SCHOOL REDESIGN INITIATIVE
Imagine this: a school in which pupils are taught in small groups in dynamic combined classrooms; where they go on expeditions in the city; where they can take a stock market or guitar class and go dragon boating after classes; where they continue to learn during summer breaks.
That’s the education plan developed by J.S. Jenks Elementary School in Chestnut Hill, one of four schools selected to take part in the School District of Philadelphia’s (District) School Redesign Initiative (SRI). The SRI seeks to implement innovative grassroots teaching and management models suitable for the 21st Century.
While straining financially to provide the basic educational necessities to its students, the District has harnessed a commodity as potent as money–the passion, hopes and visions of its teachers, parents and community–to create unique approaches to education based on the schools’ individual needs.

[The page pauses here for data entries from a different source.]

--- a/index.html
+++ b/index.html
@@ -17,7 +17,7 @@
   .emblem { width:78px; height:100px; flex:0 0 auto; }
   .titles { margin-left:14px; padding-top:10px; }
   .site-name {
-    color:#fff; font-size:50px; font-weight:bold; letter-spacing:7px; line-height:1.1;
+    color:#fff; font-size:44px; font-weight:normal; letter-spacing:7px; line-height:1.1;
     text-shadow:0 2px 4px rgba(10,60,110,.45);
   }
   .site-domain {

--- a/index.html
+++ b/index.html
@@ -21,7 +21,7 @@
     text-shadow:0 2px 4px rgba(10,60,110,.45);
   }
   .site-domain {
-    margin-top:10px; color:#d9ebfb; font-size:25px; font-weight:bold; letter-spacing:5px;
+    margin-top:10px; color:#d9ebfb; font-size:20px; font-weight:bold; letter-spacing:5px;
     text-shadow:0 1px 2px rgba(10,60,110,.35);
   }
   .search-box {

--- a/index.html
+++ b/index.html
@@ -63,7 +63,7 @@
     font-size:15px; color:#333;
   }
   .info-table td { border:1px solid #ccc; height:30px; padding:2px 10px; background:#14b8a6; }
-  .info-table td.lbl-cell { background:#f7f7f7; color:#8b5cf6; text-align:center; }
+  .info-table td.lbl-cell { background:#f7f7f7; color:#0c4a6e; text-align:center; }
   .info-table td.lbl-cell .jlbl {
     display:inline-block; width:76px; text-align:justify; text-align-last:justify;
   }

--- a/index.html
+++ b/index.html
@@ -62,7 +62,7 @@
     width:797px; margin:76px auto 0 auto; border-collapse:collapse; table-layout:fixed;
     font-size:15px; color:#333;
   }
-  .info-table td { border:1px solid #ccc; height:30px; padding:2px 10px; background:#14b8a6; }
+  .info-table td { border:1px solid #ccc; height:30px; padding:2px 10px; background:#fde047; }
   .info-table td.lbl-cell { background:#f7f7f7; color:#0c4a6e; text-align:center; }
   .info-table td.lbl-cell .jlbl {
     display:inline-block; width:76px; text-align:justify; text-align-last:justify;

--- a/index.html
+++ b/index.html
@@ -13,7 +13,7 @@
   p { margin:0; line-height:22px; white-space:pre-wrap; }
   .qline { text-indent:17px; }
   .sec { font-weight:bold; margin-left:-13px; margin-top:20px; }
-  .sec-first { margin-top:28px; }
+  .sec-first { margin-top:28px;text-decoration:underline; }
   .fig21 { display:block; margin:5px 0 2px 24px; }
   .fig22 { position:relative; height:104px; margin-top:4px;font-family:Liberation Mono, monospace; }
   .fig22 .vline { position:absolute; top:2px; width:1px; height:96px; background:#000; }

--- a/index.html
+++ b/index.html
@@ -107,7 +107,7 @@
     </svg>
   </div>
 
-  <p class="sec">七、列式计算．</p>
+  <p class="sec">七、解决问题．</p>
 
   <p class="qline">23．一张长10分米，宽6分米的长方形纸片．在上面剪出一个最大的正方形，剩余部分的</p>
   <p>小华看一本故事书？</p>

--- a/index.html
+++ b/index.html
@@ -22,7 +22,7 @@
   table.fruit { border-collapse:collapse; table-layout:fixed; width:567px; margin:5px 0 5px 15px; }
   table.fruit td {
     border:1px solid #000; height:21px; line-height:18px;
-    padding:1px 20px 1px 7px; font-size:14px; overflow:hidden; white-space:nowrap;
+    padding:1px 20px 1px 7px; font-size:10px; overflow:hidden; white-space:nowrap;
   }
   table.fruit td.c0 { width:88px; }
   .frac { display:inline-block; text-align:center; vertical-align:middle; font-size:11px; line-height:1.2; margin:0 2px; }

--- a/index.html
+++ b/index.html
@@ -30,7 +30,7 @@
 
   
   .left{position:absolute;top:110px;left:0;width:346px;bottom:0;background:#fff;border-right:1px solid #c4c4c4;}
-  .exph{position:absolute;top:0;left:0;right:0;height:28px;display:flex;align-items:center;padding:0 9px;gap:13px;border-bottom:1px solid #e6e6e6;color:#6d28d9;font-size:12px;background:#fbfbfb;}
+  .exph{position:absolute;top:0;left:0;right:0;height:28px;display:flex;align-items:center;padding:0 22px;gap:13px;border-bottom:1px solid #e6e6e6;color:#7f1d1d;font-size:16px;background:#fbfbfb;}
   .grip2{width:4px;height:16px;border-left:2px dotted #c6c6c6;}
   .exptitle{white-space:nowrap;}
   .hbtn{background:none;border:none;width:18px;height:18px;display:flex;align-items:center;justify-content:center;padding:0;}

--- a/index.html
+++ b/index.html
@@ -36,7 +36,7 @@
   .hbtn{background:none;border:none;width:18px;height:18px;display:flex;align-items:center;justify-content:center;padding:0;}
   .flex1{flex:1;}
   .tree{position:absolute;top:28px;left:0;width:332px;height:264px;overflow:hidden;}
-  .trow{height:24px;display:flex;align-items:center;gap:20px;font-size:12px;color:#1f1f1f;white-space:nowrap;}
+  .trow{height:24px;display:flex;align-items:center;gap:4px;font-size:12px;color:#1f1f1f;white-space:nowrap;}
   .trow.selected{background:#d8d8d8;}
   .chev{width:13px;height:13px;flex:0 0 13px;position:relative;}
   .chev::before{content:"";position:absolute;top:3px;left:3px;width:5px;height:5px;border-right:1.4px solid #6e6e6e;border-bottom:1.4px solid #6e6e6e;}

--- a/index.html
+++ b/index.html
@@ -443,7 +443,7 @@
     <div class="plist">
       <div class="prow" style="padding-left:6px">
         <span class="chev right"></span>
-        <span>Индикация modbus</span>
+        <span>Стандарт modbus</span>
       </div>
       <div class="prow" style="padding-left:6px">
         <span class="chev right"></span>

“This is a chance to actually be a key part of the plan and integral to the way things are done,” said a parent involved in the process. “This is the most excited I’ve been in seven years.”
In addition to Jenks, the schools participating in the pilot of the SRI are: Chester A. Arthur Elementary School in South Philadelphia, which will partner with the Science Leadership Academy and use its inquiry-based approach; Laura H. Carnell Elementary School in Oxford Circle, which will employ project-based learning; and Tilden Middle School in Southwest Philadelphia, which will implement a technology-rich, blended learning approach to instruction.
The schools will be provided technical assistance as they develop their redesign, as well as consultations with scholars and innovators. Their teams also will visit schools that have implemented similar instructional models. SRI will advance the District’s goal of researching, identifying and implementing more effective methods of reaching the needs of all students.
“We really think that providing this kind of space and opportunity is something that’s incredibly energizing and empowering to our teachers, principals and community members and gives us a way to leverage their strengths and energy,” said Ryan Stewart, Executive Director of the Office of School Improvement and Innovation, who is overseeing SRI.
“Hopefully we’re going to attract and retain a lot of people who see this as an opportunity to do something that’s really in line with the reason they got into education and educational leadership in the first place,” Stewart said. Money may be tight but vision and vitality may well save the day.